Assignment >> Copy every record word for word. Pictures are not part of the copy.

[Before-and-after page screenshots]
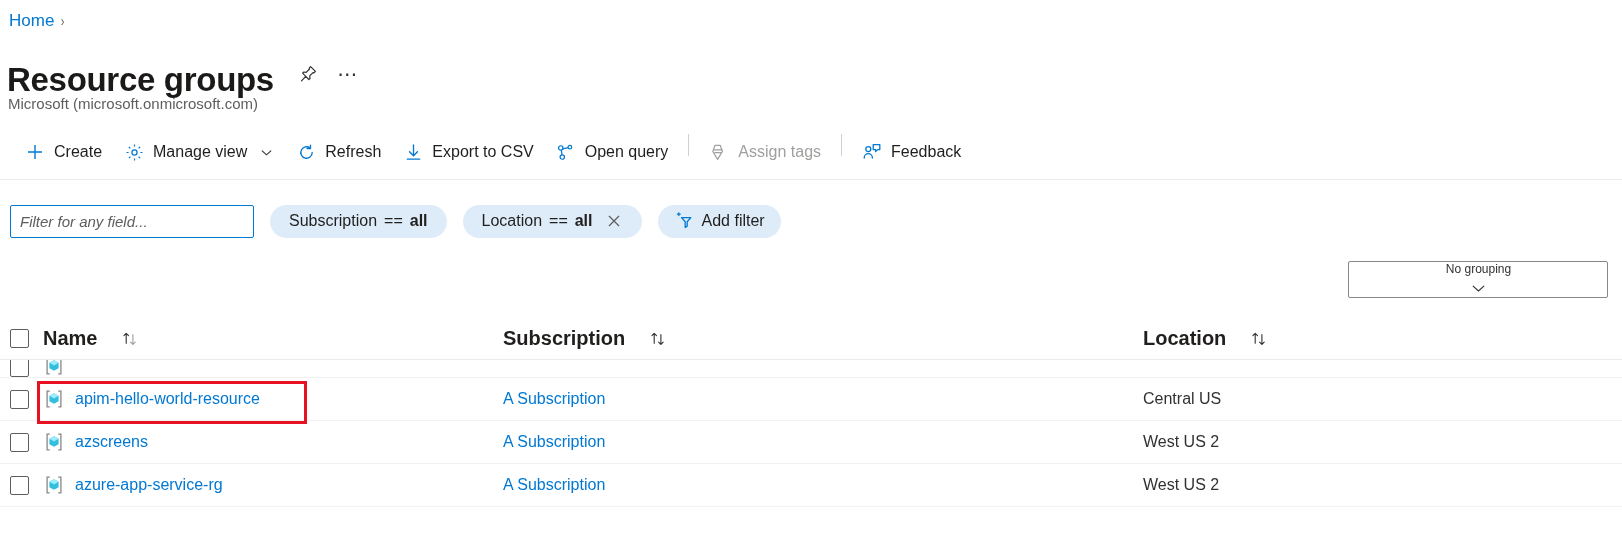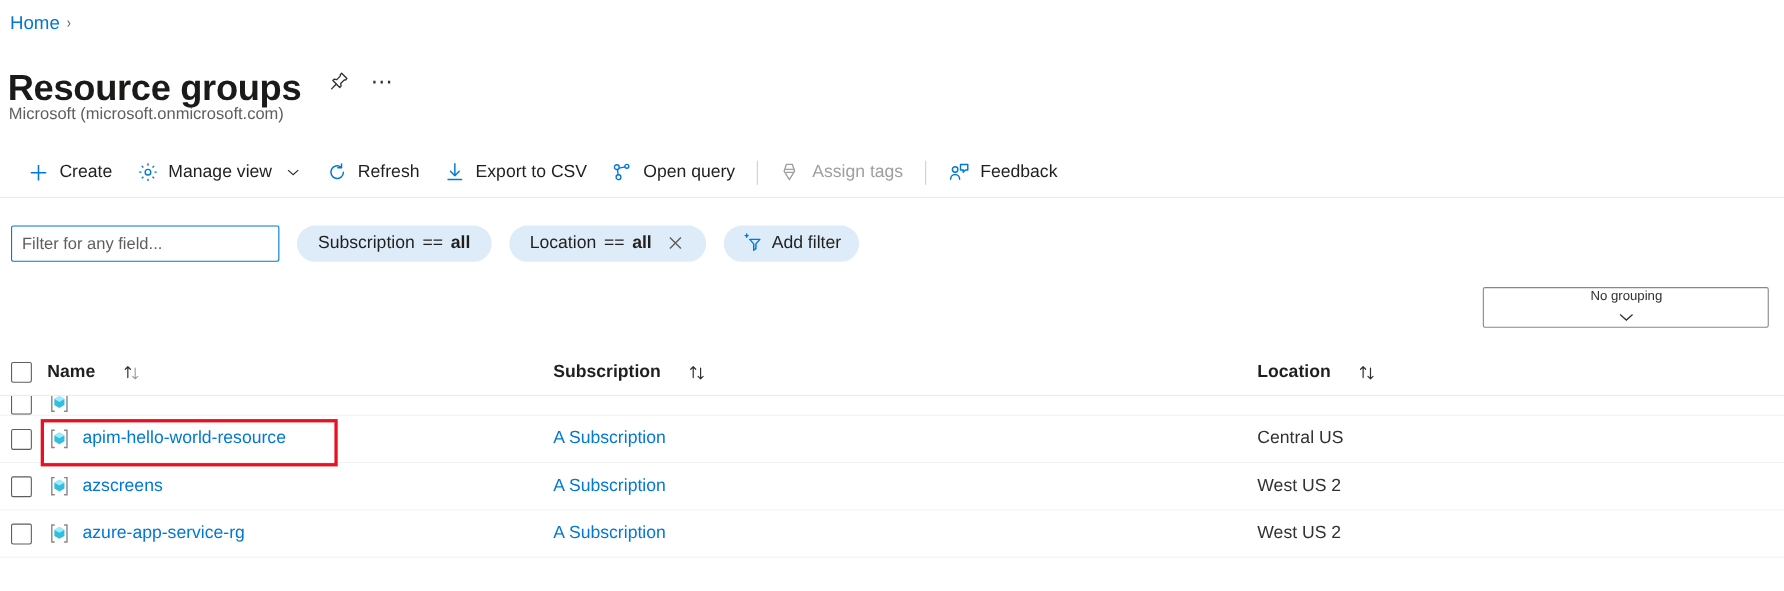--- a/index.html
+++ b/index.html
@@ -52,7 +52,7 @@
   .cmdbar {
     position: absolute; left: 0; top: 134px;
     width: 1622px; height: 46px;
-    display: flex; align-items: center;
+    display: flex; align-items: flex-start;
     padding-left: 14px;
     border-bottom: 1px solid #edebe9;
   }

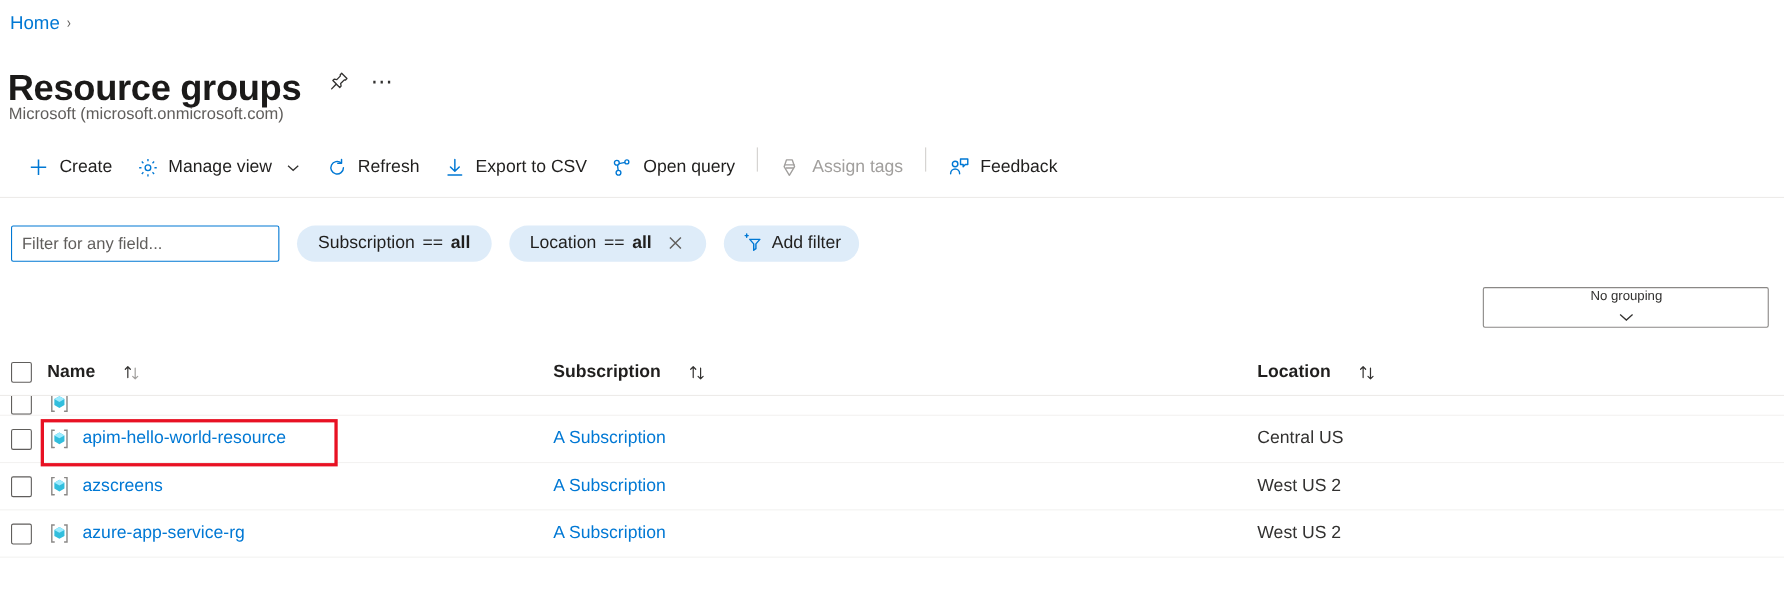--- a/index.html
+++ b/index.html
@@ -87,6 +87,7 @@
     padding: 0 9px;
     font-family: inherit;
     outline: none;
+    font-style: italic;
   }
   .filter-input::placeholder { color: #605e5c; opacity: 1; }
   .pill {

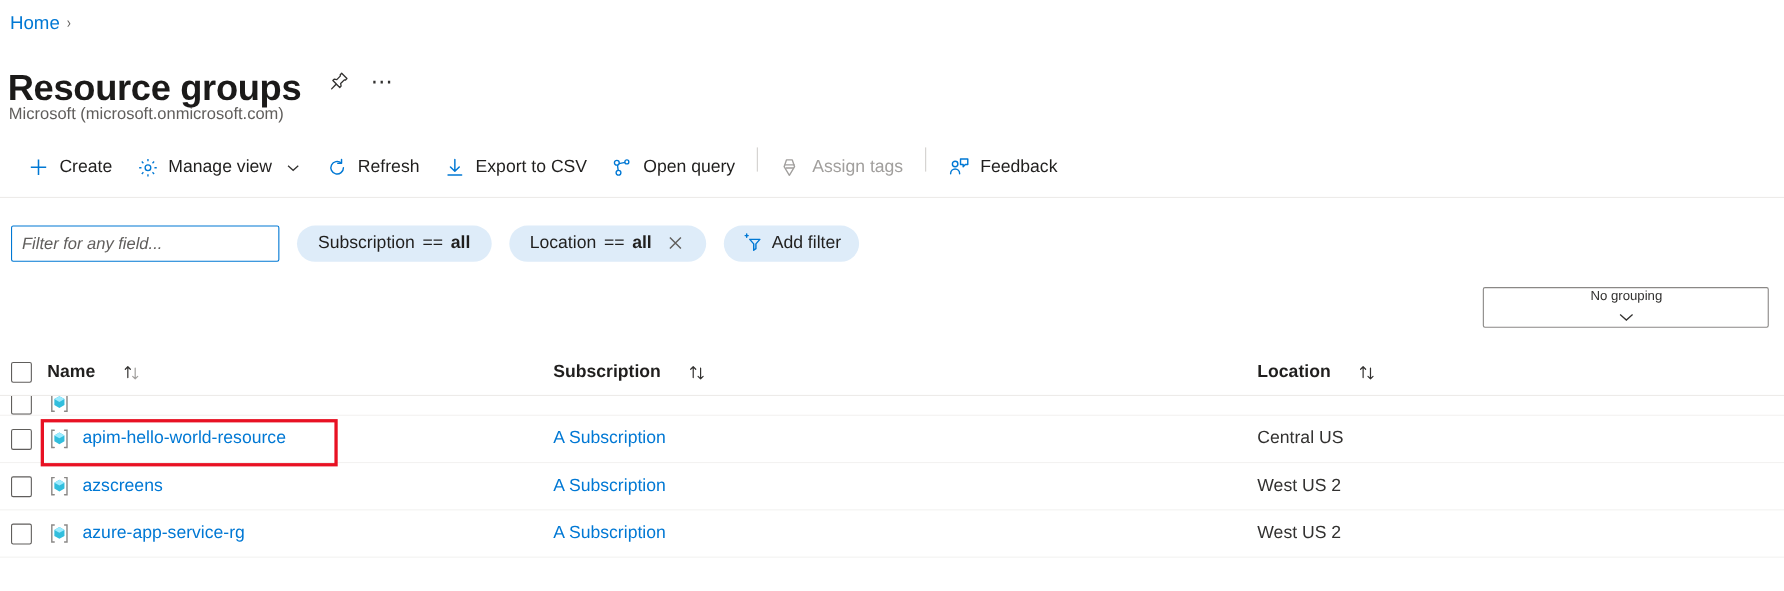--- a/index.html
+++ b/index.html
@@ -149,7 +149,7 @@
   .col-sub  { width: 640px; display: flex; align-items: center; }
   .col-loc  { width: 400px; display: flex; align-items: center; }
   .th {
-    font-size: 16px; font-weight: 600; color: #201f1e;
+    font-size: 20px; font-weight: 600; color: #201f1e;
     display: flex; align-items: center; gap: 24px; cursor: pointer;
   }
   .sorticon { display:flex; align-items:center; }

Reply to the task >>
--- a/index.html
+++ b/index.html
@@ -52,7 +52,7 @@
   .cmdbar {
     position: absolute; left: 0; top: 134px;
     width: 1622px; height: 46px;
-    display: flex; align-items: center;
+    display: flex; align-items: flex-start;
     padding-left: 14px;
     border-bottom: 1px solid #edebe9;
   }

--- a/index.html
+++ b/index.html
@@ -87,6 +87,7 @@
     padding: 0 9px;
     font-family: inherit;
     outline: none;
+    font-style: italic;
   }
   .filter-input::placeholder { color: #605e5c; opacity: 1; }
   .pill {

--- a/index.html
+++ b/index.html
@@ -149,7 +149,7 @@
   .col-sub  { width: 640px; display: flex; align-items: center; }
   .col-loc  { width: 400px; display: flex; align-items: center; }
   .th {
-    font-size: 16px; font-weight: 600; color: #201f1e;
+    font-size: 20px; font-weight: 600; color: #201f1e;
     display: flex; align-items: center; gap: 24px; cursor: pointer;
   }
   .sorticon { display:flex; align-items:center; }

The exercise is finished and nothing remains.